Washington - Le 500e condamné exécuté au Texas était Noir: le cas de Kimberley McCarthy, une femme afro-américaine mise à mort mercredi soir à Huntsville, illustre la sur-représentation aux Etats-Unis des minorités raciales dans le couloir de la mort.
"Les Noirs ont tendance à être davantage condamnés à mort et donc exécutés", explique à l'AFP Richard Dieter, directeur du Centre d'information sur la peine capitale (DPIC), qui recense les exécutions et en tire des statistiques depuis le rétablissement de la peine de mort aux Etats-Unis en 1976.
Les Noirs constituent 35% des prisonniers exécutés sur ces trois décennies et 42% des condamnés à mort, alors qu'ils ne constituent que 12% de la population américaine. Si l'on ajoute les Hispaniques, plus de la moitié des détenus du couloir de la mort sont issus des minorités, qui représentent pourtant moins d'un tiers de la population des Etats-Unis, selon le DPIC.
Une étude a par ailleurs montré que "les caractéristiques physiques des Afro-américains, comme le nez épaté ou la peau sombre, rendent les jurys plus durs", affirme aussi Robert Blecker, professeur à l'Ecole de droit de New York et favorable à la peine capitale.
En cas de condamnation pour un crime interracial, 13 Noirs sont exécutés pour un Blanc, selon le DPIC.

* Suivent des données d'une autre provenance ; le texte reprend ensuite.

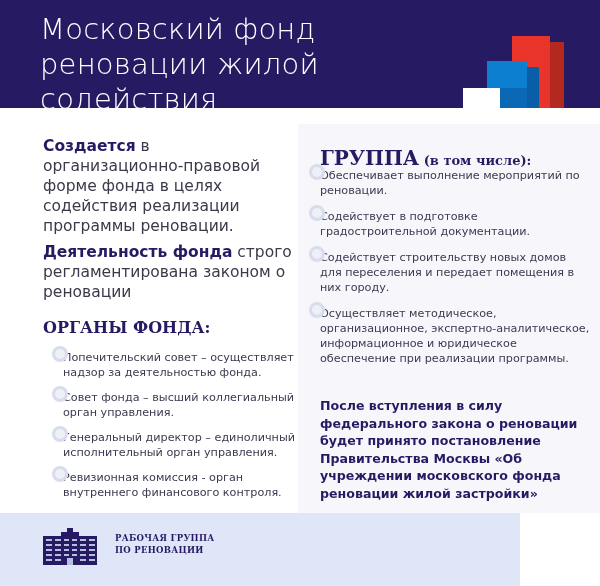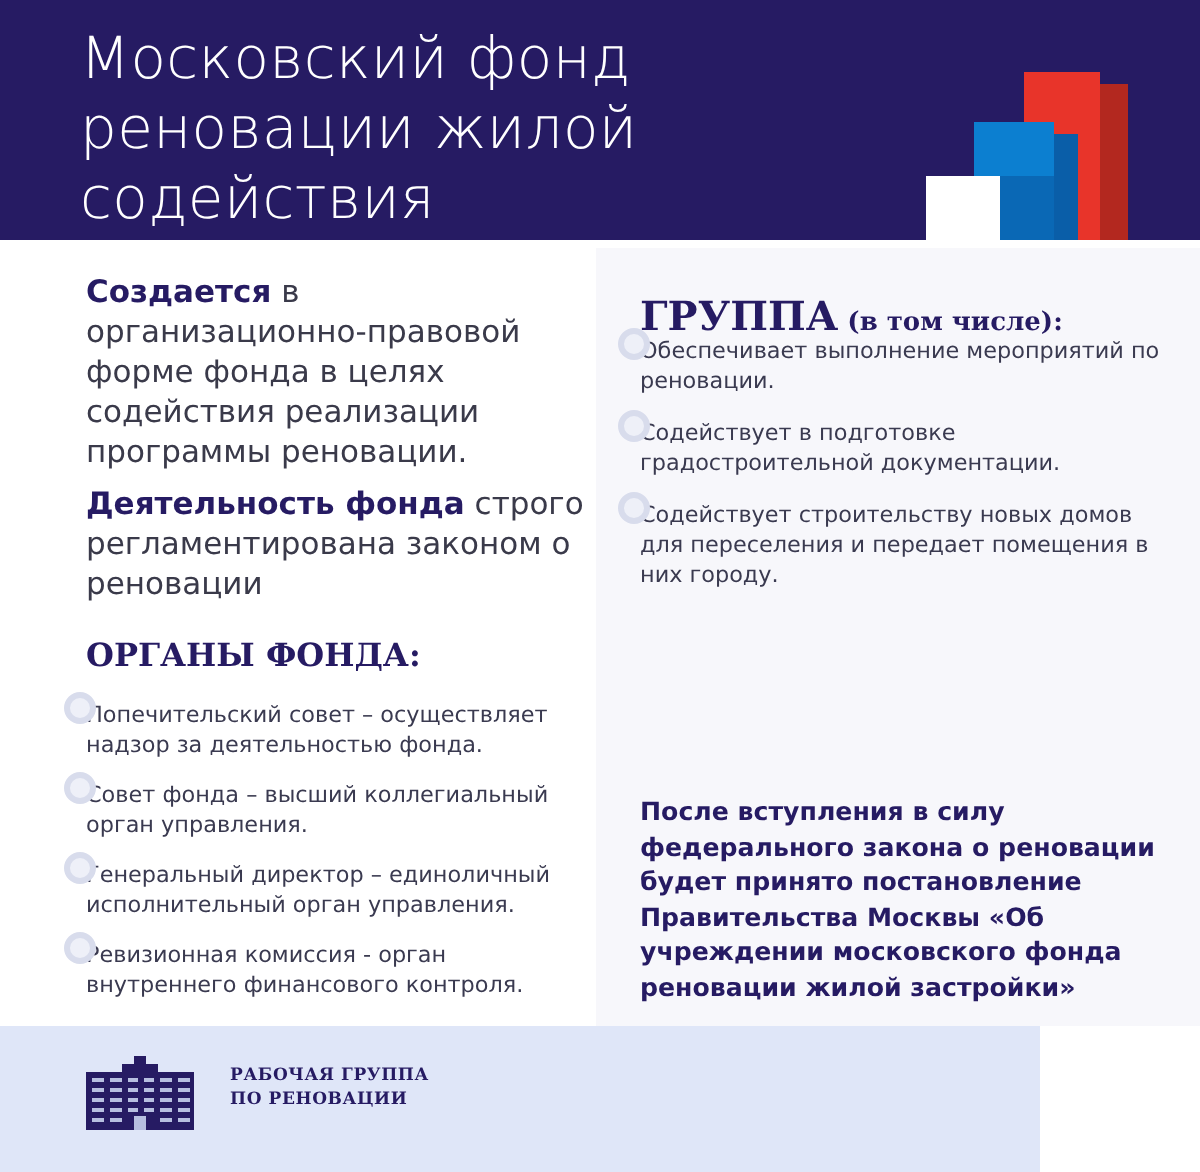--- a/index.html
+++ b/index.html
@@ -6,7 +6,7 @@
   html, body { width: 600px; height: 586px; overflow: hidden; background: #ffffff; }
   body { position: relative; font-family: "DejaVu Sans", "Liberation Sans", sans-serif; color: #2a2250; }
 
-  .header { position: absolute; left: 0; top: 0; width: 600px; height: 120px; background: #261b63; overflow: hidden; padding-left: 12px; }
+  .header { position: absolute; left: 0; top: 0; width: 600px; height: 108px; background: #261b63; overflow: hidden; padding-left: 12px; }
   .title { position: absolute; left: 40px; top: 12px; color: #ffffff; font-family: "DejaVu Sans", sans-serif; font-weight: 300; font-size: 29px; line-height: 35px; letter-spacing: 0.2px; }
   .title div { white-space: nowrap; }
 

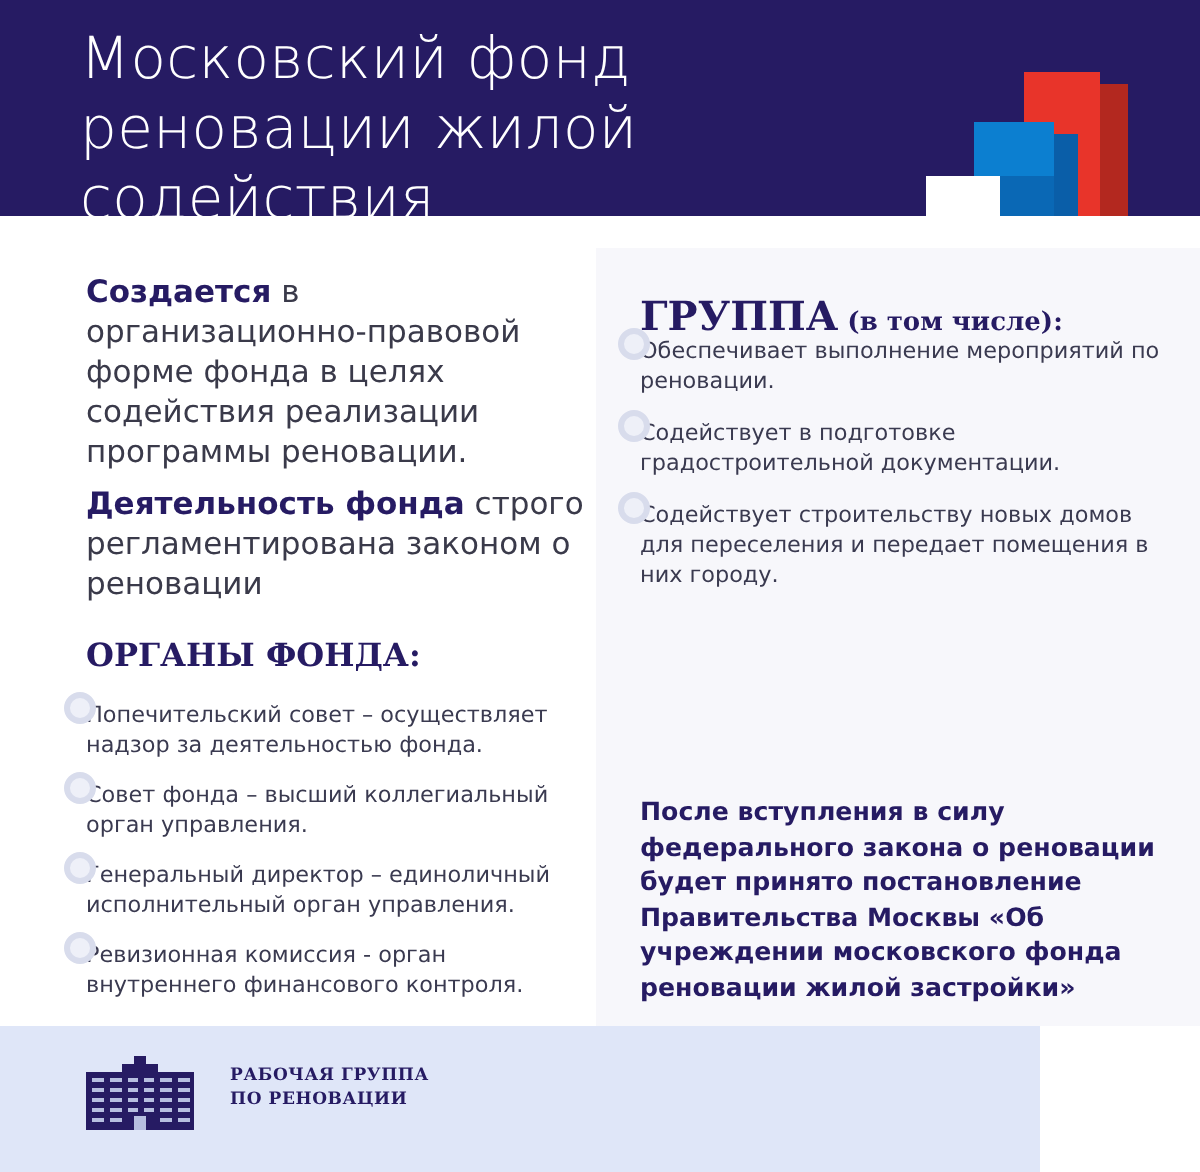--- a/index.html
+++ b/index.html
@@ -83,6 +83,7 @@
   <li><span class="bullet"></span><span>Обеспечивает выполнение мероприятий по реновации.</span></li>
   <li><span class="bullet"></span><span>Содействует в подготовке градостроительной документации.</span></li>
   <li><span class="bullet"></span><span>Содействует строительству новых домов для переселения и передает помещения в них городу.</span></li>
+  <li><span class="bullet"></span><span>Осуществляет методическое, организационное, экспертно-аналитическое, информационное и юридическое обеспечение при реализации программы.</span></li>
 </ul>
 
 <div class="note">После вступления в силу федерального закона о реновации будет принято постановление Правительства Москвы «Об учреждении московского фонда реновации жилой застройки»</div>

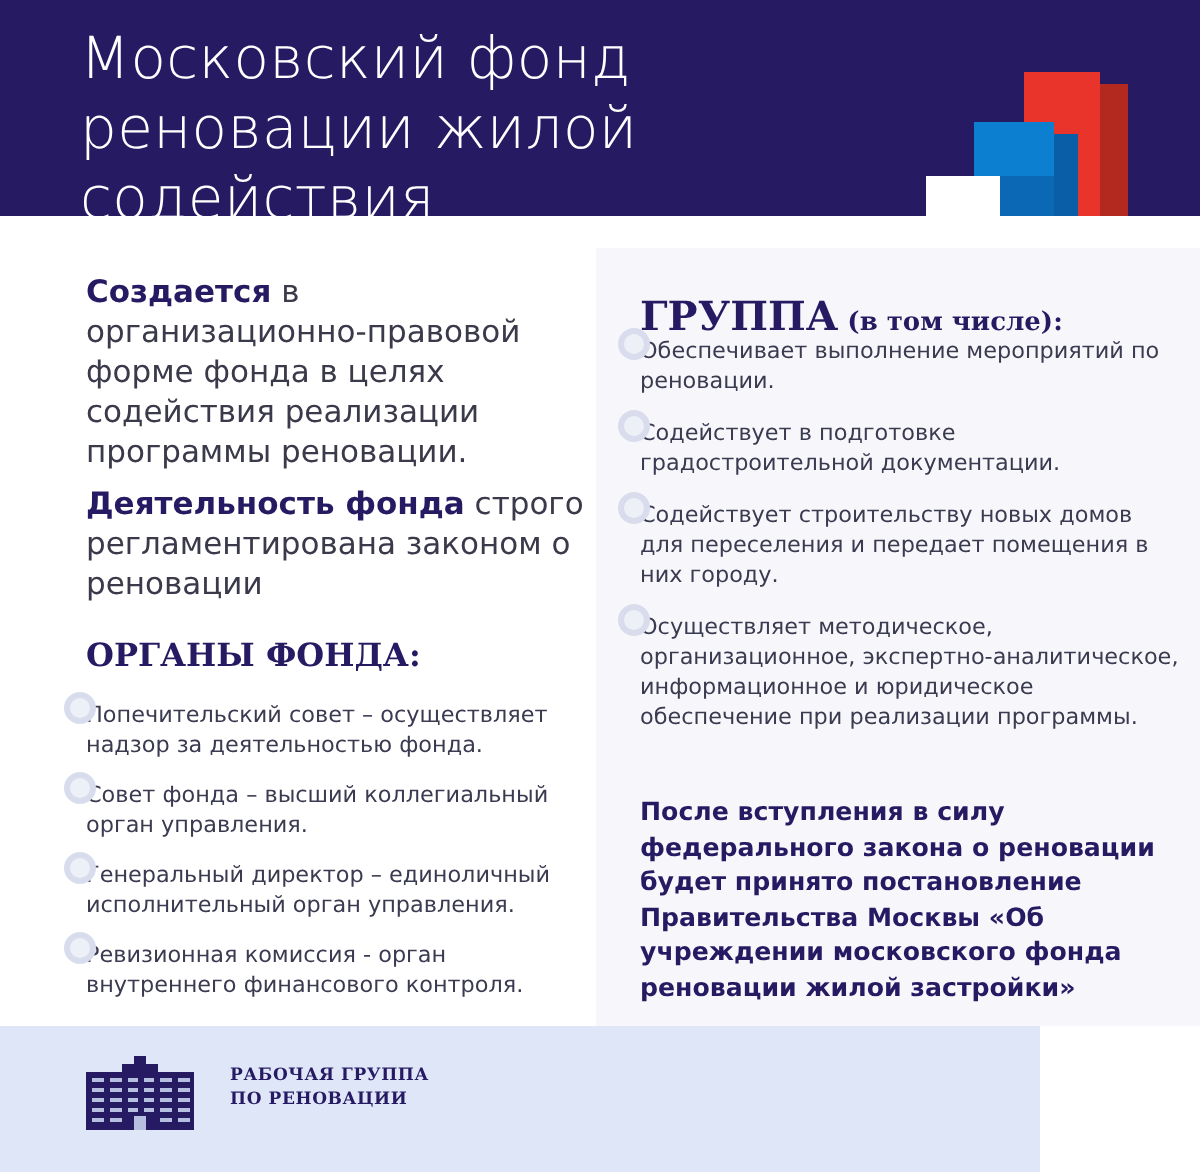--- a/index.html
+++ b/index.html
@@ -34,7 +34,7 @@
   .organs-list { left: 43px; top: 350px; width: 255px; }
   .funcs-list { left: 320px; top: 168px; width: 270px; }
   .list li { position: relative; }
-  .organs-list li { margin-bottom: 10px; }
+  .organs-list li { margin-bottom: 10px; margin-left: 20px; }
   .funcs-list li { margin-bottom: 11px; }
   .bullet { position: absolute; left: -11px; top: -4px; width: 16px; height: 16px; border-radius: 50%; border: 3px solid #d8dcec; background: #eef0f8; }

En raison du passé américain d'esclavage et de lynchage, "race et justice sont tellement entremêlées qu'on ne peut pas dissocier la couleur de peau de la peine de mort", estime Gloria Rubac, militante du mouvement texan pour l'abolition de la peine capitale.

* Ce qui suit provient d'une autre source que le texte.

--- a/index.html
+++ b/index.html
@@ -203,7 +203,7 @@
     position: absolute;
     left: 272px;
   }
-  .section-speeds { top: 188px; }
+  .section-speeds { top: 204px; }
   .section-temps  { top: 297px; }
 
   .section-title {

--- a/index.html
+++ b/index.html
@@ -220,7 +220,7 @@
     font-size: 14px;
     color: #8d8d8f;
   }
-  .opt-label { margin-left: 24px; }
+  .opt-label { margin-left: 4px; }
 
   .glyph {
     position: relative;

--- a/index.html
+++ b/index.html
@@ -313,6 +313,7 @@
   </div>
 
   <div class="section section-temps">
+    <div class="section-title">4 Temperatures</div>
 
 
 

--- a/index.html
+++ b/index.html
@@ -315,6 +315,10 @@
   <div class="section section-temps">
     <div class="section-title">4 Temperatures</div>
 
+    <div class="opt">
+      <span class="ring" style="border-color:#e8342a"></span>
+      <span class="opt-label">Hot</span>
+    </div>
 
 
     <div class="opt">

La 500e exécution du Texas était celle d'une Noire. Kimberley McCarthy avait été condamnée à mort pour le meurtre d'une vieille dame blanche qu'elle avait cambriolée.
Son avocate Maurie Levin a dénoncé jusqu'au bout les "erreurs honteuses" et les préjugés raciaux du jury, composé de 11 Blancs et un Noir, et qui a opté pour le châtiment suprême plutôt que la prison à vie.
Sa cliente, une ancienne toxicomane âgée de 52 ans, avait bénéficié de deux sursis de dernière minute, fin janvier et début avril dernier, en raison de ces soupçons de discrimination raciale.
Et à la veille de son exécution, M. Dieter pariait sur un nouveau sursis en raison du vote imminent au Texas de la loi "race et justice", un projet soutenu par le seul procureur noir de cet Etat, qui vise à corriger ces dérives raciales.
Les partisans de ce texte avancent le cas emblématique de Duane Buck, un Noir qui a été condamné à mort en 1997 après qu'un expert eut certifié au jury que les Noirs présentaient un plus grand danger de récidive. Le procureur avait cité cette expertise dans ses conclusions pour requérir le châtiment suprême.
"Ce n'est pas une question d'innocence ou de culpabilité", dit à l'AFP son avocate Kate Black, qui n'a jamais nié que son client avait abattu son ex-petite amie et un ami de celle-ci. "C'est une question de justice", renchérit Kathryn Kase, directrice du Texas Defender Service: "la justice n'a pas été rendue à cause de ce témoignage raciste".
Le révérend Bill Lawson, leader des droits civiques, qui mène bataille dans ce dossier, pose la question de l'indépendance des avocats recrutés par les juges qui, eux-mêmes élus, pourraient être tentés de prendre des jugements populaires.
"Duane Buck aurait pu avoir la prison à vie, on n'en sait rien, mais on sait qu'il a subi un préjudice", a renchéri Howard Jefferson, président de la NAACP-Houston, la plus grosse organisation de défense des gens de couleur.
En septembre 2011, la Cour suprême des Etats-Unis lui avait accordé un sursis de dernière minute considérant que le procès avait été entaché de considérations raciales. Mais depuis, malgré une levée de boucliers sans précédent parmi élus, hommes d'église, juges et procureurs, qui réclament une nouvelle audience juste, Duane Buck, 15 ans après sa condamnation, est toujours dans le couloir de la mort texan.